Alguém estava parado na estrada atrás de mim. Eu não conseguia vê-los bem no escuro, mas eles eram extremamente altos e esguios. As proporções dos membros simplesmente não pareciam humanas. Virei-me e olhei pela janela traseira. Para minha surpresa a estrada estava completamente vazia. Eu deveria ter sentido alívio, mas o vazio só me deixou ainda mais nervoso. Comecei a sentir como se estivesse enlouquecendo.

Eu me virei e no espelho a figura havia retornado. Só que desta vez ele estava ao lado da minha caminhonete. Eu estava agora completamente congelado de medo olhando para o homem. Homem, porém, era a palavra errada, era uma criatura, um monstro. Tinha cabelos pretos longos e viscosos caídos sobre os ombros largos. Sua pele era cinza acastanhada. Era extremamente fino, quase esquelético. Tinha mais de 1,80 metro e tinha garras impossivelmente longas. Lentamente, ele começou a avançar em direção à cabine. Comecei a chorar silenciosamente durante a noite. Olhei para a janela lateral dos meus mergulhadores esperando a criatura aparecer, mas ela não apareceu. Comecei a acreditar que simplesmente imaginei, mas foi então que me olhei no espelho lateral.

Lá estava ele, do lado de fora da minha porta, e ainda assim não havia nada do lado de fora da janela. Ele se aproximou e pude distinguir seu rosto pela primeira vez. Tinha orelhas alongadas e nada além do contorno esquelético de um nariz. Seus olhos eram de um azul penetrante, sem pupilas. Virei minha cabeça e foi quase como se meus olhos separassem a visão deles. A esquerda olhou pela janela e não viu nada. A direita viu o espelho e olhou para o rosto da fera.

A direita observou enquanto ele erguia sua longa garra e a arrastava pela minha janela. A esquerda assistiu enquanto arranhões simplesmente apareciam por uma força invisível. Esta criatura só podia ser vista através de espelhos. Observei enquanto a fera dava um sorriso sinistro mostrando dentes chatos e podres. Então ele esticou o braço para frente, quebrando o vidro. No meu pânico, meus pés saíram do freio e esqueci que havia deixado o caminhão em marcha ré. Sem dúvida foi isso que salvou minha vida. O caminhão voltou e pude sentir algo afiado passando pela minha testa. Mais um centímetro e eu teria sido despedaçado em um instante.

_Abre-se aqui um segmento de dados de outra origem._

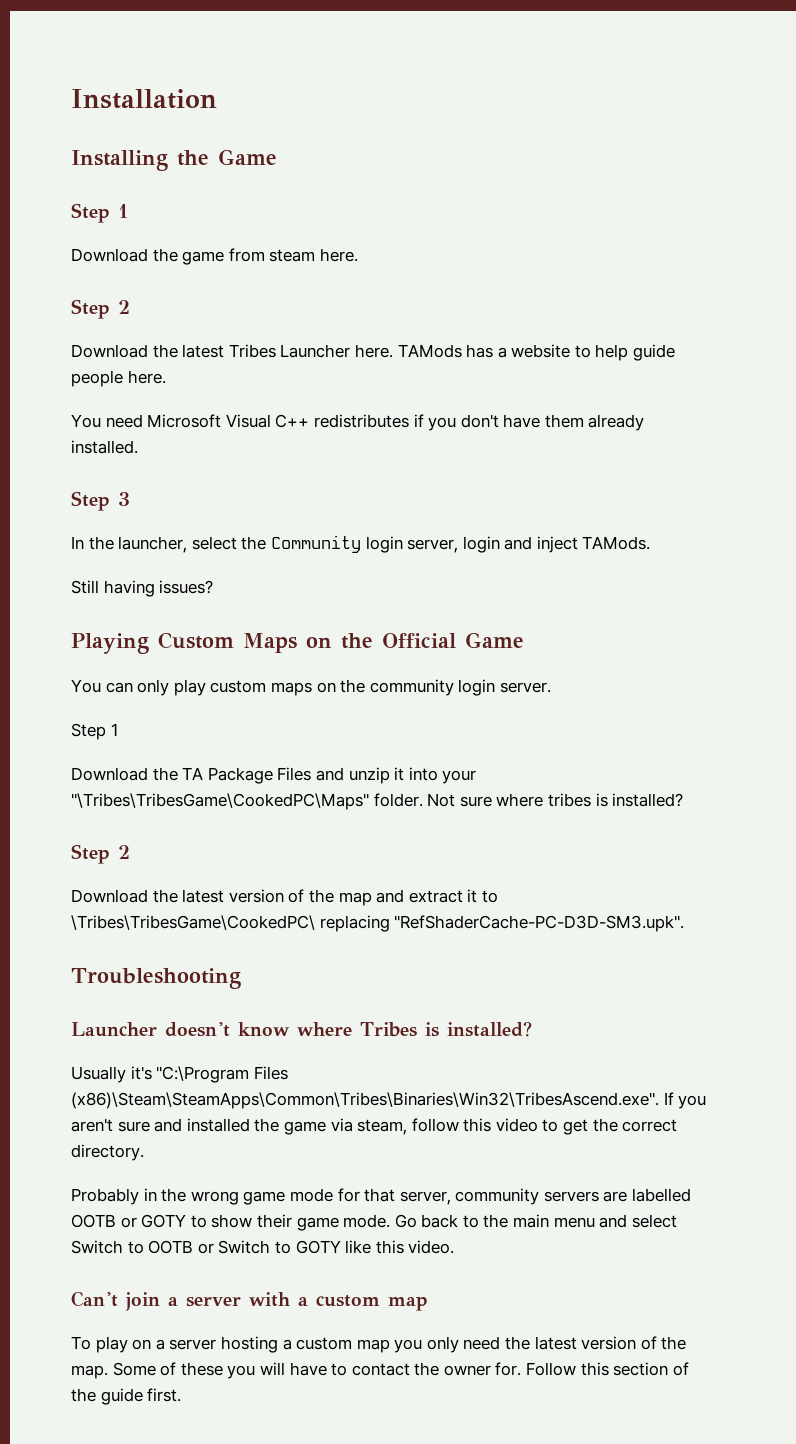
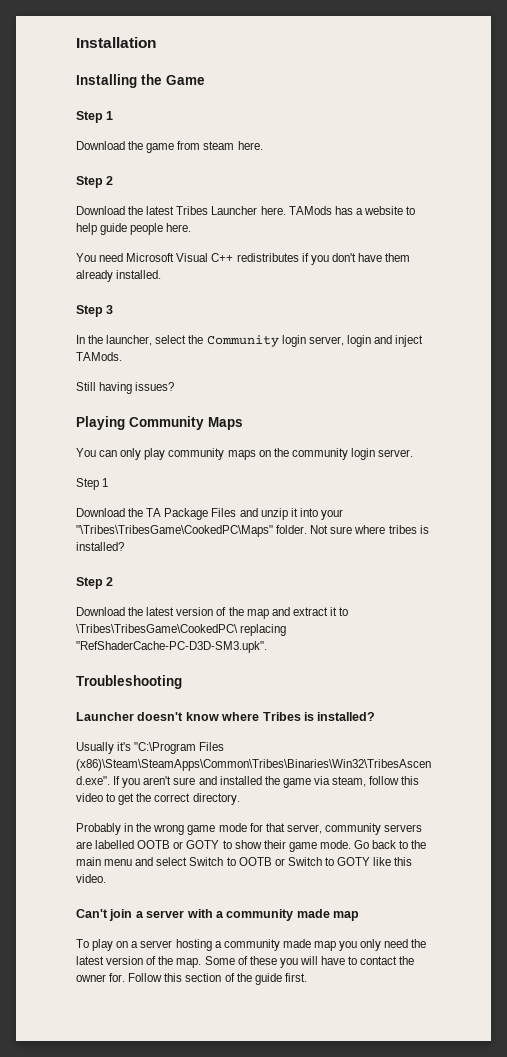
[158,632,234,649] Custom -> [129,416,204,430] Community
[306,632,524,649] on the Official Game -> (243, 423) none
[210,680,267,693] custom -> [168,448,225,460] community
[316,1295,380,1307] custom -> [226,909,330,921] community made
[296,1337,353,1350] custom -> [223,939,311,951] community made

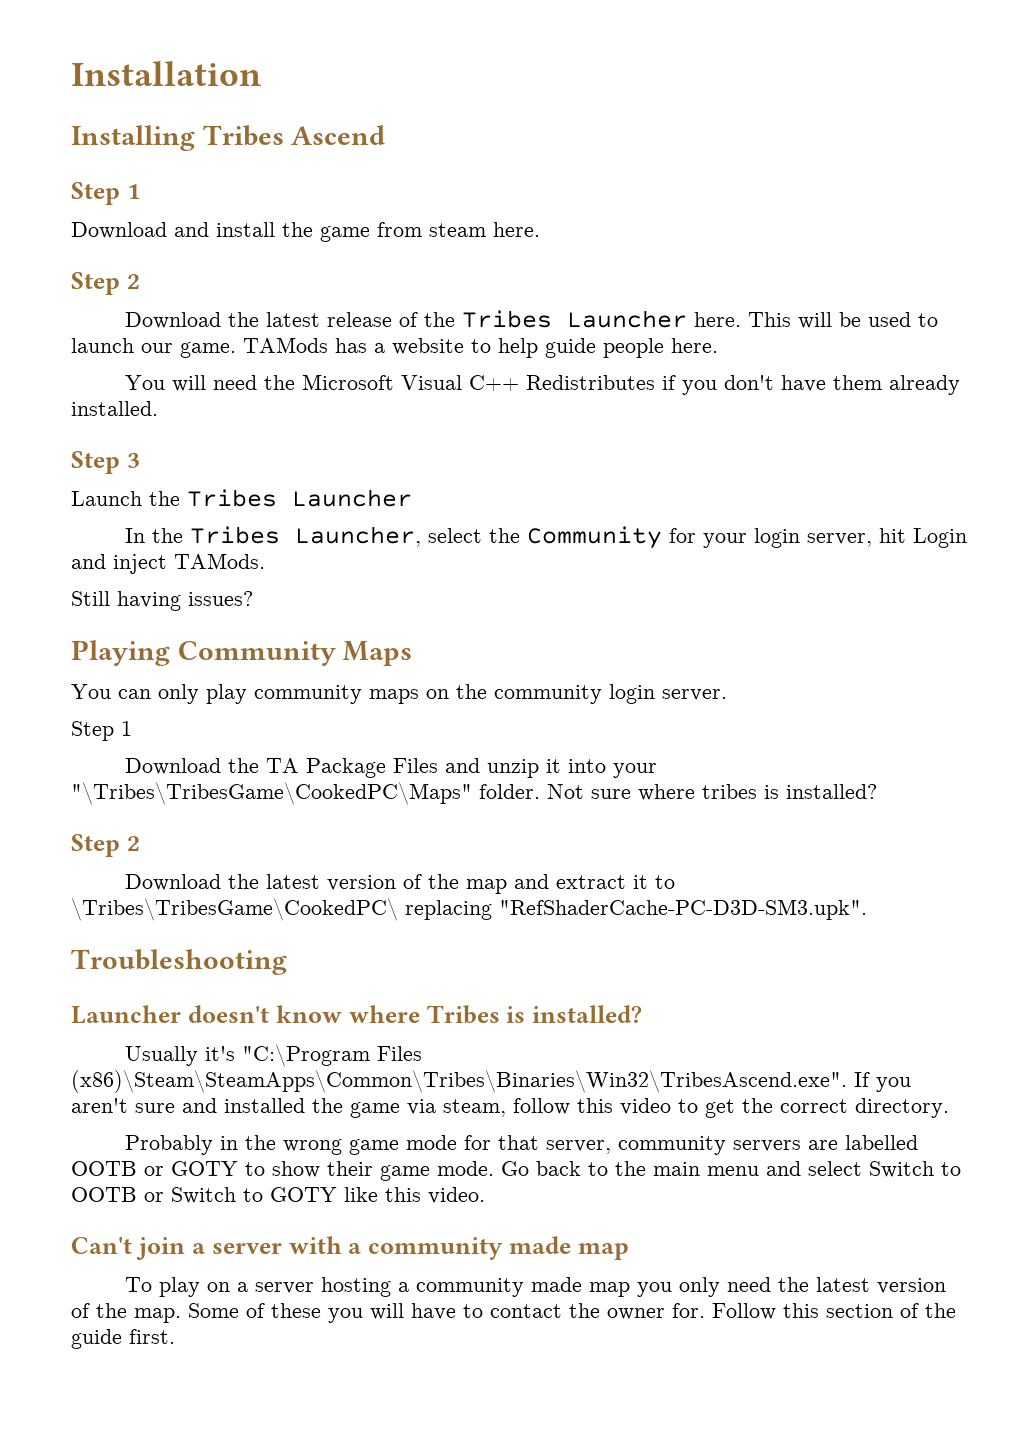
[141,74,205,85] [76,111,114,123] [76,141,125,150] the Game // Step 1 // Download -> [202,125,386,146] [71,182,140,205] [71,222,275,239] Tribes Ascend // Step 1 // Download and install
[176,206,286,215] Tribes Launcher here. -> [326,310,938,329] [71,338,236,358] release of the Tribes Launcher here. This will be used to launch our game.
[99,253,124,262] need -> [171,375,295,392] will need the
[236,253,299,262] redistributes -> [525,375,655,390] Redistributes
(114, 309) none -> [71,489,412,507] // Launch the Tribes Launcher
[106,335,153,346] launcher, -> [189,526,421,547] Tribes Launcher,
[281,335,371,347] login server, login -> [668,528,967,548] for your login server, hit Login

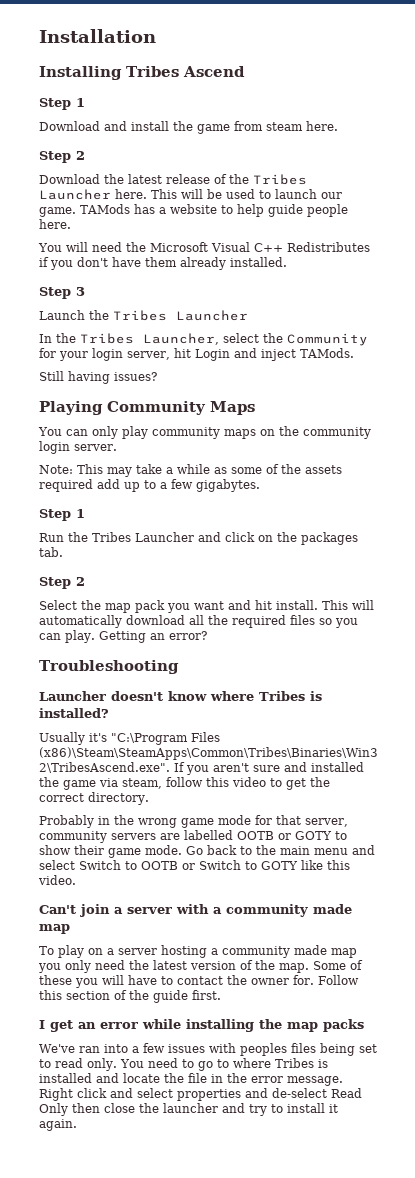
[71,721,132,741] [124,758,657,778] [71,782,877,805] [71,834,140,857] [124,874,675,894] [71,898,867,921] Step 1 // Download the TA Package Files and unzip it into your "\Tribes\TribesGame\CookedPC\Maps" folder. Not sure where tribes is installed? // Step 2 // Download the latest version of the map and extract it to \Tribes\TribesGame\CookedPC\ replacing "RefShaderCache-PC-D3D-SM3.upk". -> [39,464,342,477] [39,479,260,492] [39,509,85,521] [39,532,358,545] [39,547,63,557] [39,577,85,589] [39,600,374,613] [39,615,358,628] [39,630,207,643] Note: This may take a while as some of the assets required add up to a few gigabytes. // Step 1 // Run the Tribes Launcher and click on the packages tab. // Step 2 // Select the map pack you want and hit install. This will automatically download all the required files so you can play. Getting an error?
(175, 1336) none -> [39,1019,364,1032] [39,1043,377,1056] [39,1058,328,1071] [39,1073,343,1086] [39,1088,362,1101] [39,1103,338,1116] [39,1119,77,1131] // I get an error while installing the map packs // We've ran into a few issues with peoples files being set to read only. You need to go to where Tribes is installed and locate the file in the error message. Right click and select properties and de-select Read Only then close the launcher and try to install it again.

O instinto tomou conta e eu pisei no acelerador. Não tenho certeza se não foi o som do cascalho sob minhas rodas, mas pensei ter ouvido o som de um rosnado furioso. Girei o volante e consegui dar uma volta de 180°. Pisei no acelerador e saí dali o mais rápido que pude. Não ousei verificar nenhum dos meus espelhos durante todo o percurso. Mantive a cabeça baixa e não olhei.

Nos dias que se seguiram, não consegui dormir mais do que alguns minutos de cada vez. Cada vez que faço isso, vejo aqueles olhos azuis luminescentes e aqueles arranhões fantasmas. Cobri todos os espelhos da minha casa e não faço mais verificações quando estou dirigindo. Se não fosse pela janela quebrada e pelo corte na cabeça eu juraria que sonhei tudo. A cicatriz na minha testa sempre será uma lembrança do meu terror. No início desta noite decidi fazer uma pesquisa sobre a floresta, mas não encontrei mais do que os mesmos rumores de infância. Porém encontrei uma estatística que me fez querer mudar de profissão. Aquela estrada vicinal tem uma concentração extremamente alta de acidentes. Todos os acidentes, nenhuma colisão.